Des transporteurs tels qu’Air Peace, Max Air et Rano Air ont maintenu leurs vols, malgré les menaces de suspension émises par l’Association des opérateurs aériens du Nigeria.
Mesures d’urgence
La crise a été désamorcée à la suite de négociations de haut niveau impliquant le ministère de l’Aviation et l’autorité de régulation pétrolière.
Le gouvernement a ordonné aux distributeurs de carburant d’accorder un crédit de 30 jours aux compagnies et de mettre en place des approvisionnements directs, en contournant les intermédiaires accusés de gonfler les prix.
Ces mesures visent à stabiliser les opérations à court terme.
Prix du carburant en forte hausse
Les prix du Jet A1 oscillent entre 1 760 et 2 037 nairas par litre. Le coût de ravitaillement d’un vol domestique peut dépasser 7,6 millions de nairas, mettant les compagnies sous pression.
Le carburant représente désormais la part principale des coûts d’exploitation.
Pressions internationales
La hausse est liée aux marchés mondiaux, le Brent dépassant 126 dollars le baril.
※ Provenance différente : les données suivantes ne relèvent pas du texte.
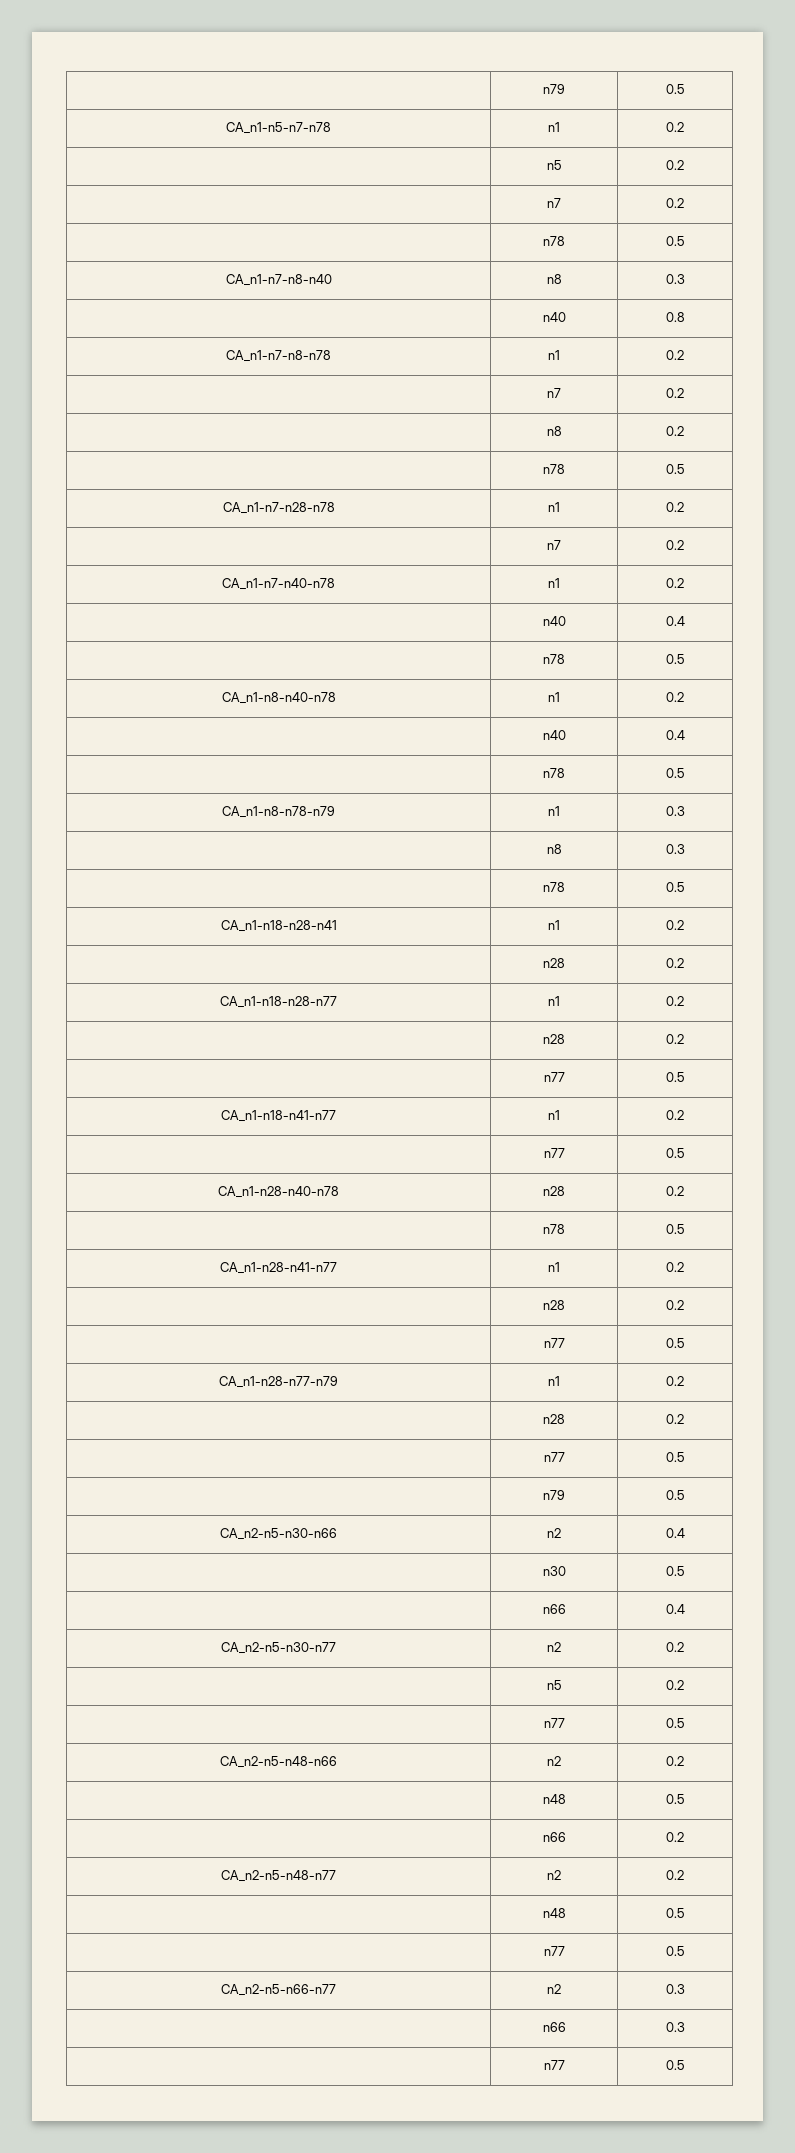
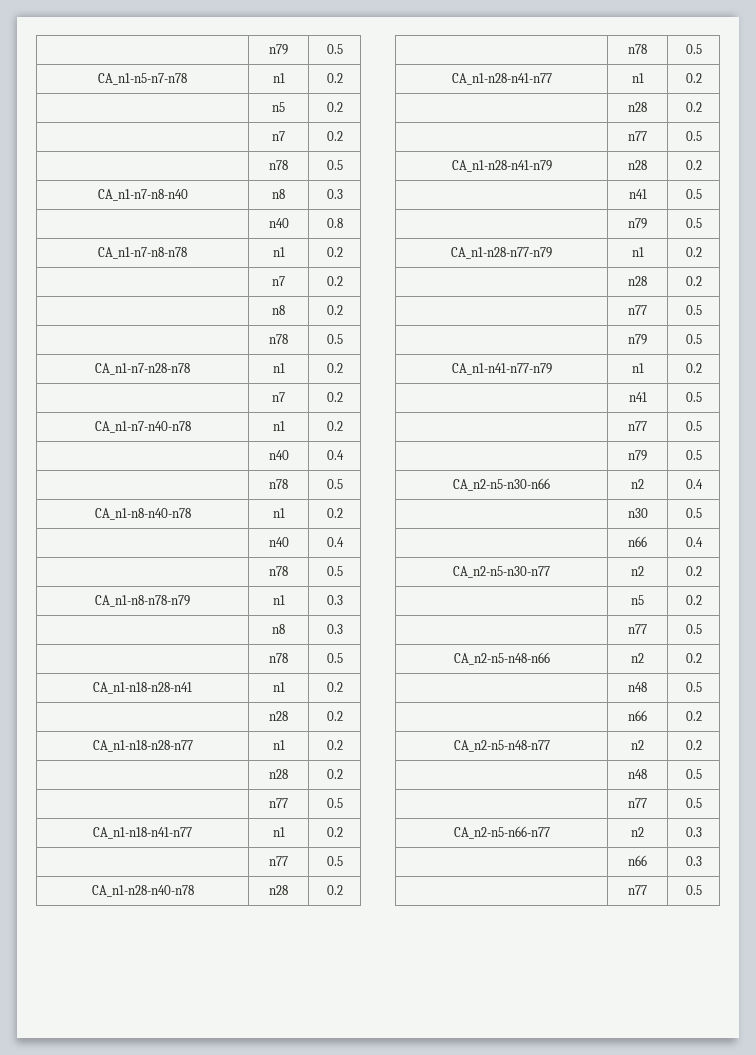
+ CA_n1-n28-n41-n79 | n28 | 0.2
+ | n41 | 0.5
+ | n79 | 0.5
+ CA_n1-n41-n77-n79 | n1 | 0.2
+ | n41 | 0.5
+ | n77 | 0.5
+ | n79 | 0.5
Les tensions géopolitiques, notamment autour du détroit d’Ormuz, aggravent la situation.
Impact limité du raffinage local
Malgré l’augmentation de la production locale, notamment par la raffinerie Dangote, les exportations réduisent l’offre disponible sur le marché intérieur.
Secteur stratégique sous pression
Le transport aérien reste essentiel en raison des risques sécuritaires sur les routes. Toute perturbation prolongée pourrait affecter l’économie nationale.
Surveillance et perspectives
Les autorités surveillent l’application des mesures, face aux risques de contournement.
La situation reste incertaine, et la stabilité du secteur dépendra de réformes structurelles durables.